A possible solution to this problem is the automatic creation of 
learning object metadata. In this way, the users do not have to 
bother with the metadata if they do not want to. This can be 
compared with search engines on the web that index web pages in 
the background without any intervention of the creator or the host of 
the site. In our approach, if the user wants to correct, add or delete 
metadata, he will still be able to do so, but most users will not need 
to spend time on it. 


In this paper, we introduce a framework to set up an automatic 
metadata generation system as a web service. This web service 
generates IEEE Learning Object Metadata although in the future 
other metadata schemas should be supported as well. Depending on 
the type of learning object document, the created set can be rather 
small or more extensive. We at least try to generate a metadata set 
that contains all the mandatory elements defined in the ARIADNE 
Application Profile [2]. 


2. AUTOMATIC METADATA CREATION 


2.1 Introduction 

In many learning management systems, metadata can be associated 
with learning objects manually, or they can be generated partially by 
the system (see Figure 1).
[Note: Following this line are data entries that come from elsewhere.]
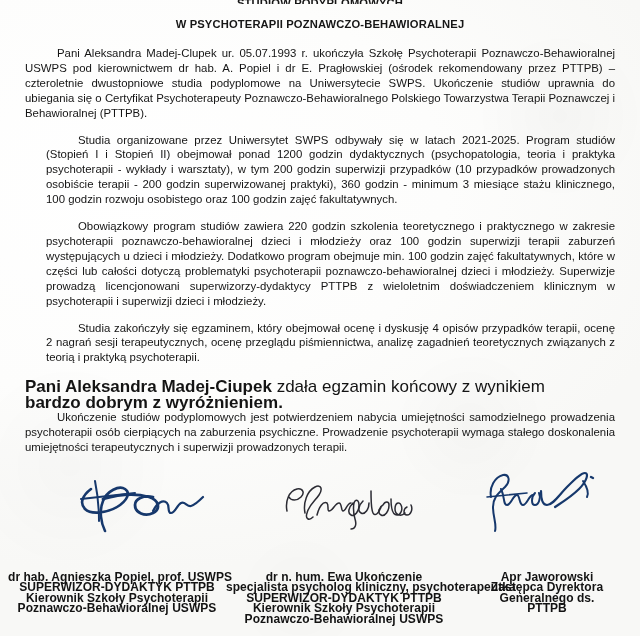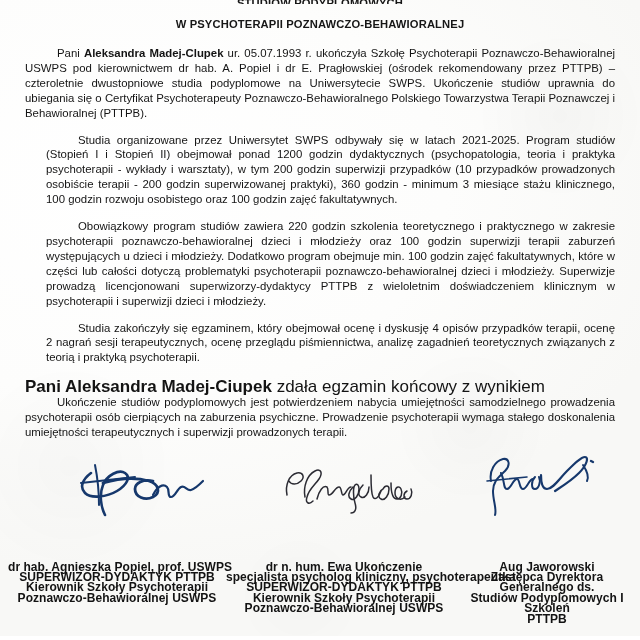--- a/index.html
+++ b/index.html
@@ -74,7 +74,7 @@
   }
   .para + .para { margin-top: 12px; margin-left: 21px; }
   .para .ind { display: inline-block; width: 32px; }
-  .para b { font-weight: bold; }
+  .para b { font-weight: normal; }
 
   #p1 { margin-top: 15px; }
 

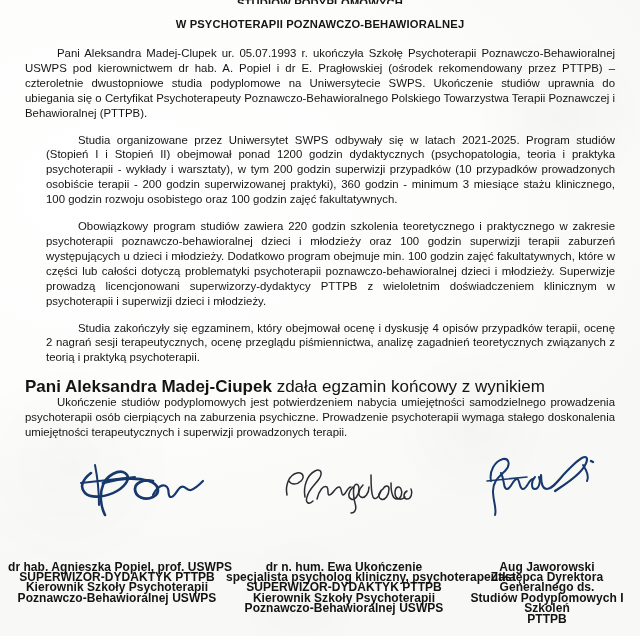--- a/index.html
+++ b/index.html
@@ -150,6 +150,7 @@
 
     <div class="result">
       <div class="line1"><b>Pani </b><b>Aleksandra Madej-Ciupek</b><span> zdała egzamin końcowy z wynikiem</span></div>
+      <div class="line2">bardzo dobrym z wyróżnieniem.</div>
     </div>
 
     <p class="para"><span class="ind"></span><span>Ukończenie studiów podyplomowych jest potwierdzeniem nabycia umiejętności samodzielnego prowadzenia psychoterapii osób cierpiących na zaburzenia psychiczne. Prowadzenie psychoterapii wymaga stałego doskonalenia umiejętności terapeutycznych i superwizji prowadzonych terapii.</span></p>

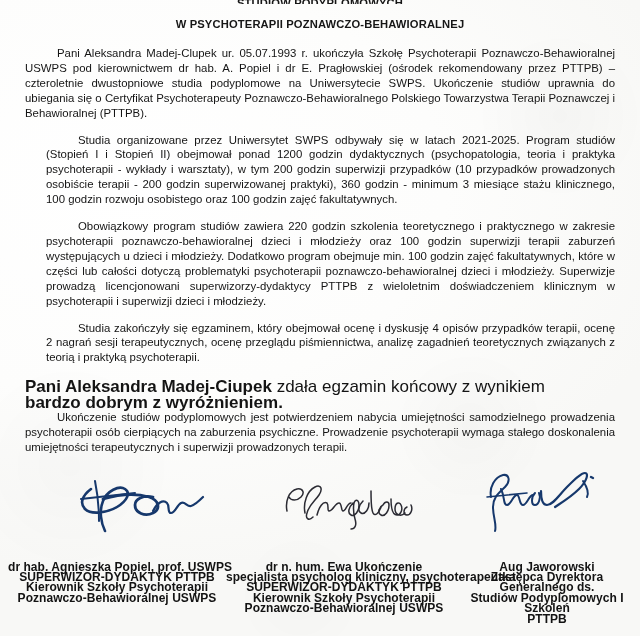--- a/index.html
+++ b/index.html
@@ -215,7 +215,7 @@
     </div>
 
     <div class="foot foot-c">
-      <div>Aug Jaworowski</div>
+      <div>Apr Jaworowski</div>
       <div>Zastępca Dyrektora Generalnego ds.</div>
       <div>Studiów Podyplomowych I Szkoleń</div>
       <div>PTTPB</div>

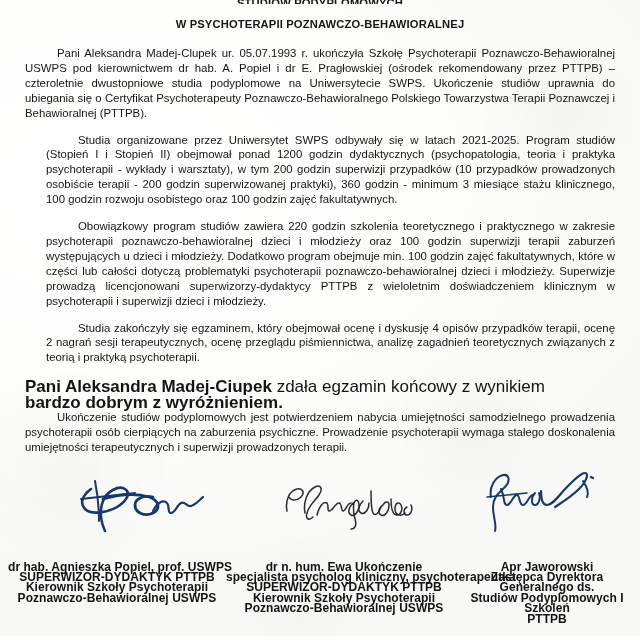--- a/index.html
+++ b/index.html
@@ -217,7 +217,6 @@
     <div class="foot foot-c">
       <div>Apr Jaworowski</div>
       <div>Zastępca Dyrektora Generalnego ds.</div>
-      <div>Studiów Podyplomowych I Szkoleń</div>
       <div>PTTPB</div>
     </div>
 

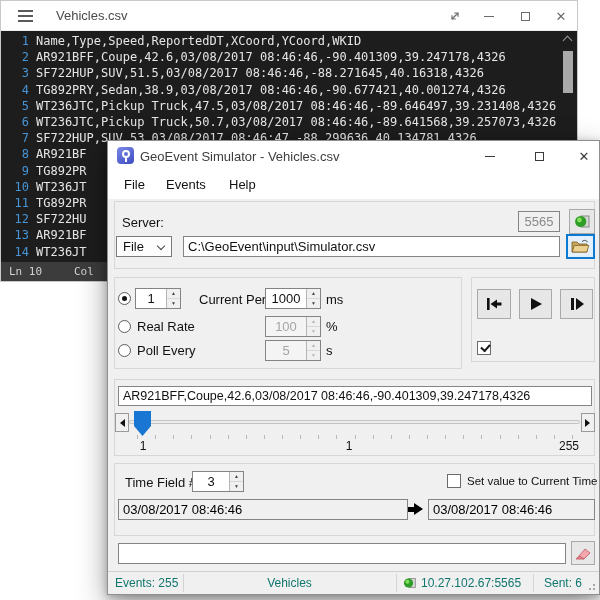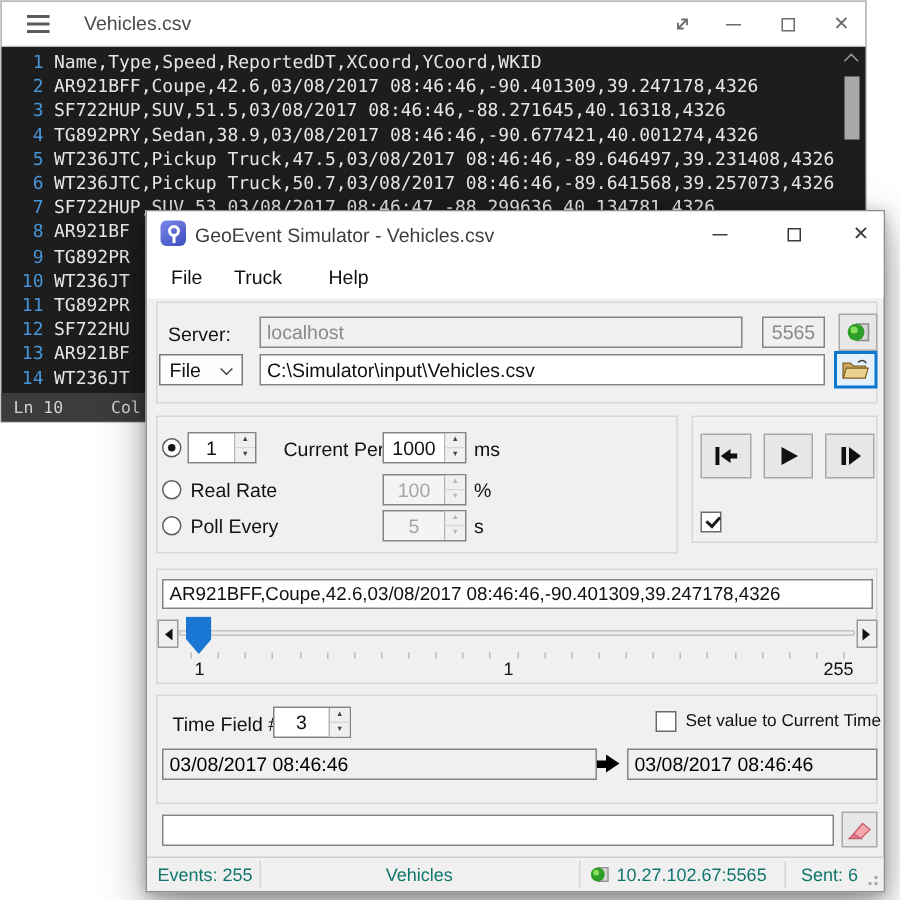--- a/index.html
+++ b/index.html
@@ -40,7 +40,7 @@
   #csv-status-col { position:absolute; left:73px; top:3px; }
 
   
-  #sim-win { position:absolute; left:97px; top:140px; width:493px; height:455px; background:#f0f0f0;
+  #sim-win { position:absolute; left:107px; top:140px; width:493px; height:455px; background:#f0f0f0;
              border:1px solid #8f8f8f; box-shadow:0 10px 28px rgba(0,0,0,.38), 0 2px 8px rgba(0,0,0,.25);
              z-index:2; }
   #sim-titlebar { position:absolute; left:0; top:0; right:0; height:30px; background:#ffffff; }

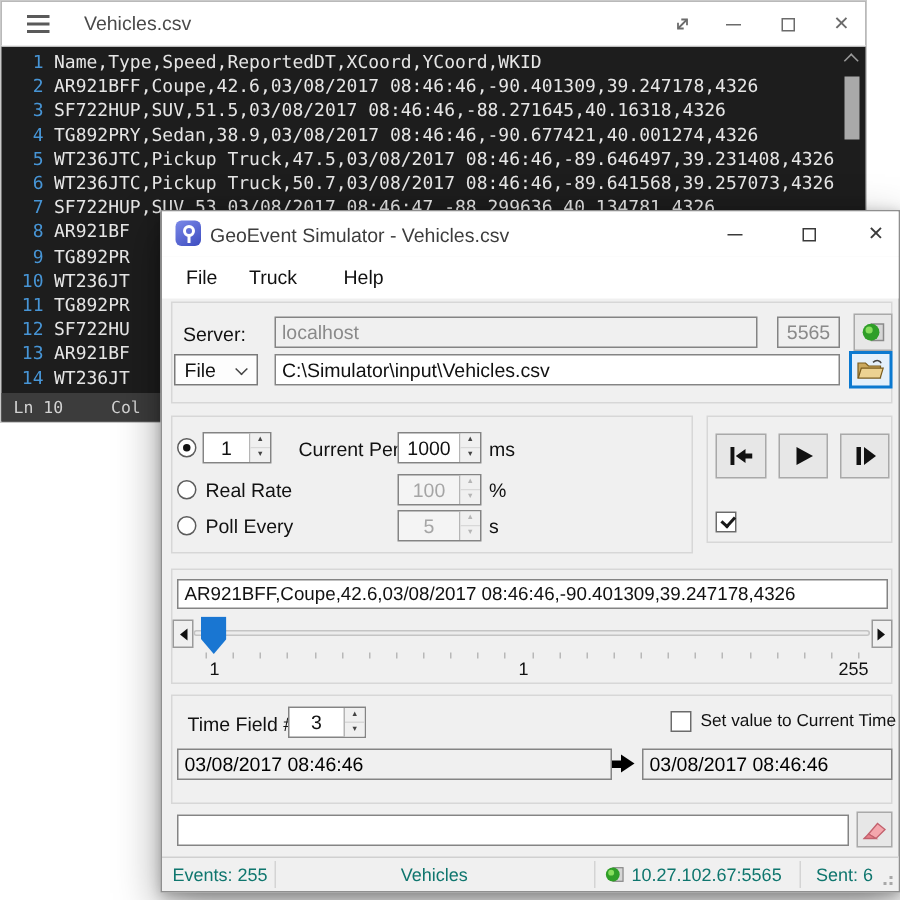--- a/index.html
+++ b/index.html
@@ -185,7 +185,7 @@
 
   <div id="sim-menubar">
     <span class="menu-item" style="left:16px;">File</span>
-    <span class="menu-item" style="left:58px;">Truck</span>
+    <span class="menu-item" style="left:58px;">Events</span>
     <span class="menu-item" style="left:121px;">Help</span>
   </div>
 

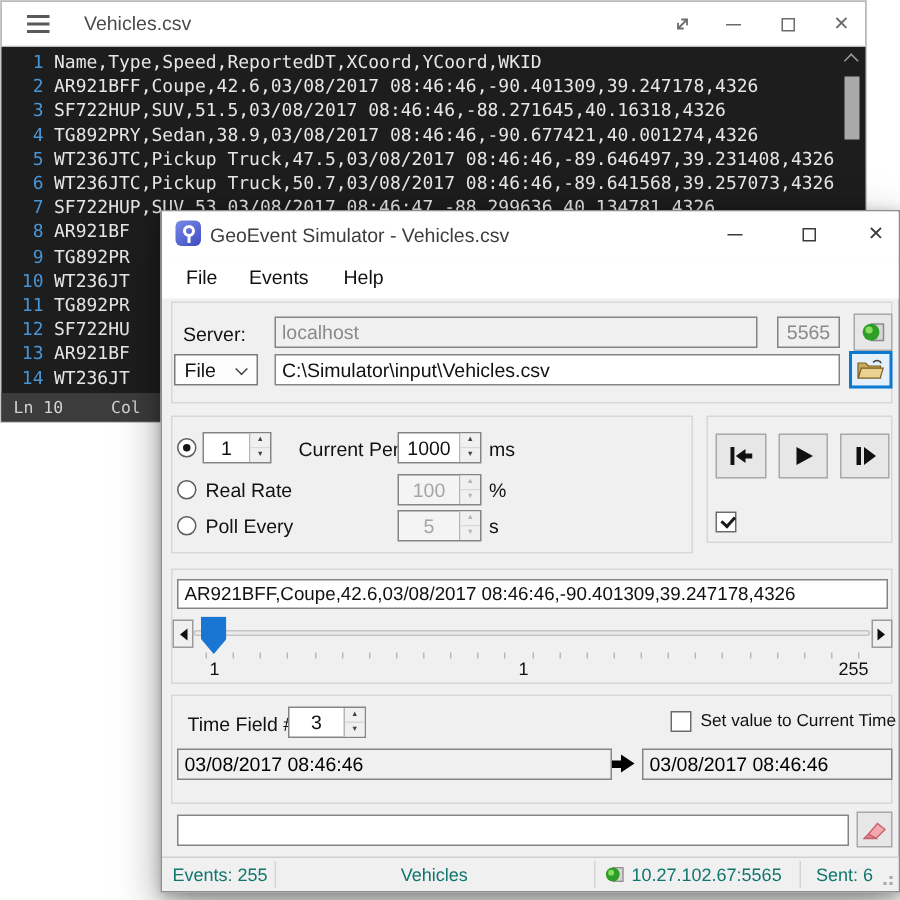--- a/index.html
+++ b/index.html
@@ -191,7 +191,6 @@
 
   <div class="groupbox" style="left:6px; top:60px; width:481px; height:68px;"></div>
   <span class="lbl" style="left:14px; top:74px;">Server:</span>
-  <div class="txt dim" style="left:75px; top:70px; width:322px; height:21px;">localhost</div>
   <div class="txt dim" style="left:410px; top:70px; width:42px; height:21px; text-align:center;">5565</div>
   <div class="btn" style="left:461px; top:68px; width:26px; height:25px;">
     <svg width="17" height="17" viewBox="0 0 17 17">

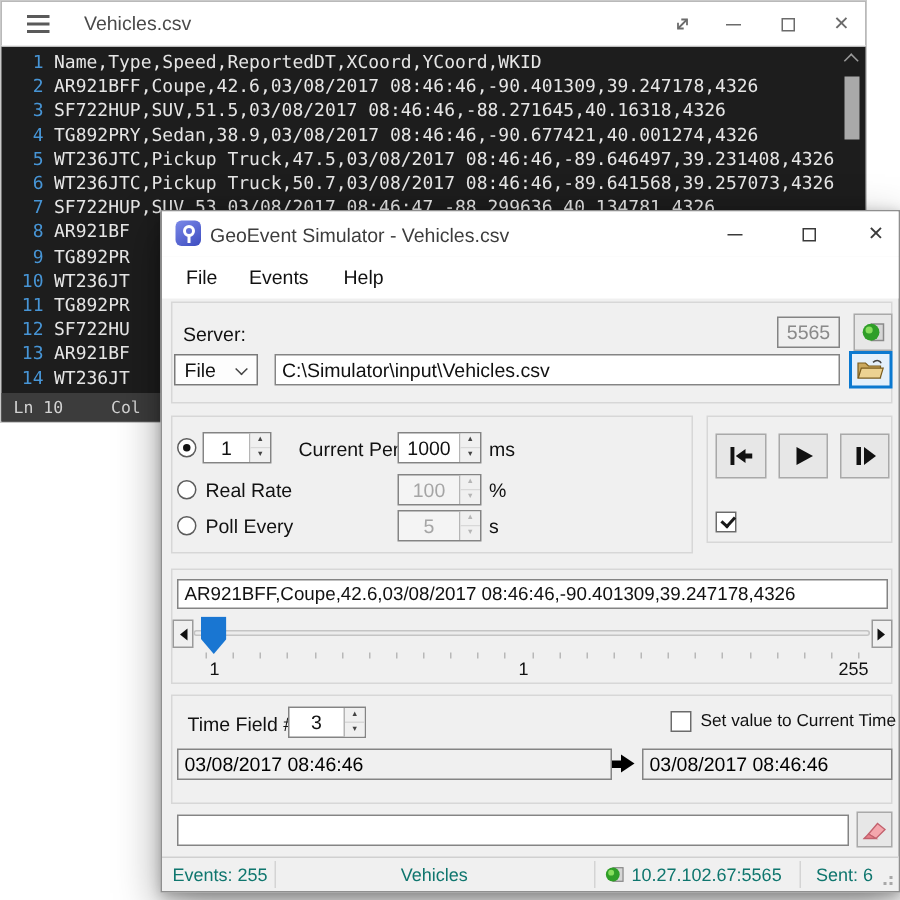--- a/index.html
+++ b/index.html
@@ -203,7 +203,7 @@
     <span>File</span>
     <span class="dd-chev"></span>
   </div>
-  <div class="txt" style="left:75px; top:95px; width:377px; height:21px;">C:\Simulator\input\Vehicles.csv</div>
+  <div class="txt" style="left:75px; top:95px; width:377px; height:21px;">C:\GeoEvent\input\Simulator.csv</div>
   <div class="btn" style="left:458px; top:93px; width:29px; height:25px; border:2px solid #0b79d0; background:#e4f0fb;">
     <svg width="19" height="15" viewBox="0 0 19 15">
       <path d="M1 3 h5 l2 2 h8 v8 h-15 z" fill="#caa85e" stroke="#7a5c1e" stroke-width="0.8"></path>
It is our opinion that manual creation of 
metadata might be feasible in small deployments, but that it is not an 
option for larger deployments where a considerable number of 
learning objects are to be managed for each user. The system should 
offer functions comparable to search engines and classifiers for the 
web (see also [21]). Search engines index web pages automatically 
without manual intervention of the users or the creators of the pages. 


If learning management systems can offer a similar functionality for 
learning objects, the users will provide much more easily a great 
number of learning objects and real reuse will become feasible.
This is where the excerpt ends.